Born on a cold November day in 1982, Pascal Leo Cormier was raised in the small French Canadian town of Robertville in northern New Brunswick where at a very young age he became fascinated with the capacity to creatively put shapes, sounds and colors together to communicate. In between baseball games, and eventually skateboarding sessions and band practice, he spent most of his childhood and teenage years alone in his bedroom perfecting his craft of expressing his thoughts and feelings through arts and music. With limited access to art supplies, Pascal’s work was often restricted to colored pencils and ink, mediums which he pushed to create often surreal, elaborate drawings.

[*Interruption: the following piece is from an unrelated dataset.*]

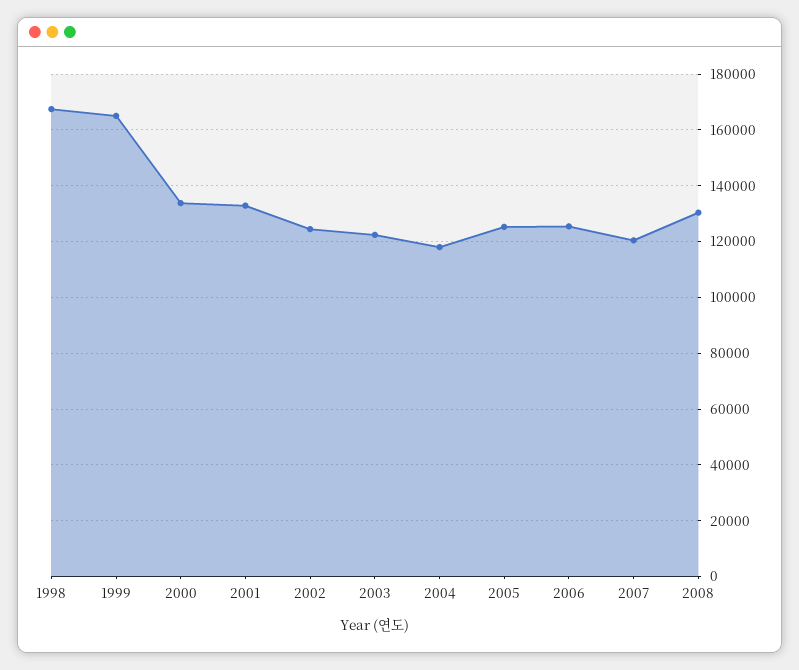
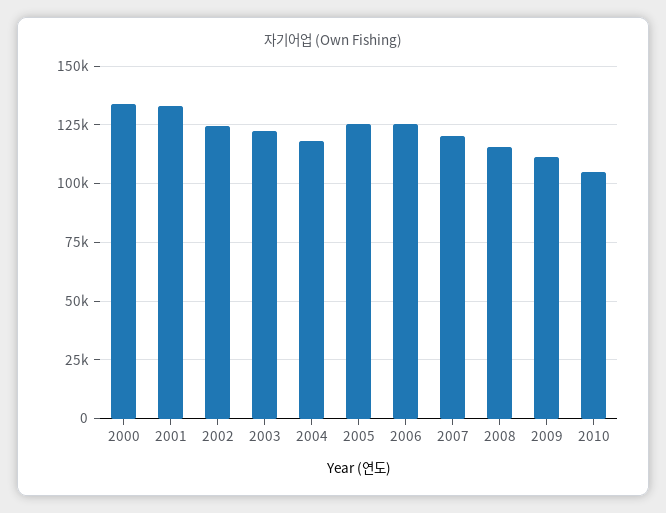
1998: 167500 -> none
1999: 165000 -> none
2008: 130000 -> 115000
2009: none -> 110000
2010: none -> 105000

As a young adult, Pascal moved to Moncton where he first started his professional journey as an artist, exhibiting his work in public spaces and art galleries. That is where he started working in watercolour, and later, primarily in acrylics on canvas. He began working in an art supplies store and soon became close friends with many artists, art students, and art teachers, spending a lot of his time in the arts department of the University and in art centers where he eventually rented a studio. Pascal's work was featured in several newspapers, magazines, television, books and promoted on radio shows. He taught art classes, both privately and to groups, gave multiple presentations at schools, and also curated several group exhibitions in the area.
In 2011, Pascal Leo Cormier moved to Montreal where he lived and worked as an artist and curator for the better part of ten years. From there, he exhibited and sold his work both locally and internationally.
Pascal's earliest work was heavily influenced by his interest in cartoons, skateboarding, and punk rock culture, and quickly evolved as he became acquainted with the works of Hieronymus Bosch and Salvador Dali. Soon after, he studied artists of the pop surrealist and "lowbrow" movements, a niche in which he found a home for much of his life. In recent years, however, Pascal’s approach has evolved towards a more daring and mature contemporary style, in which he presents frames within frames. While still occasionally invoking some of the satirical, pop culture elements he has grown fond of over the years, Pascal uses this new “framework” to explore the idea that there is always more to what we are looking at, and that something is always looking back at us.
In 2019, Pascal married his wife, artist Kristal KC, and they moved back to New-Brunswick together with their first child. Now a happily married father of two, Pascal Leo Cormier lives in Fredericton with his family where he continues to paint visually striking works of art and create music at every available moment.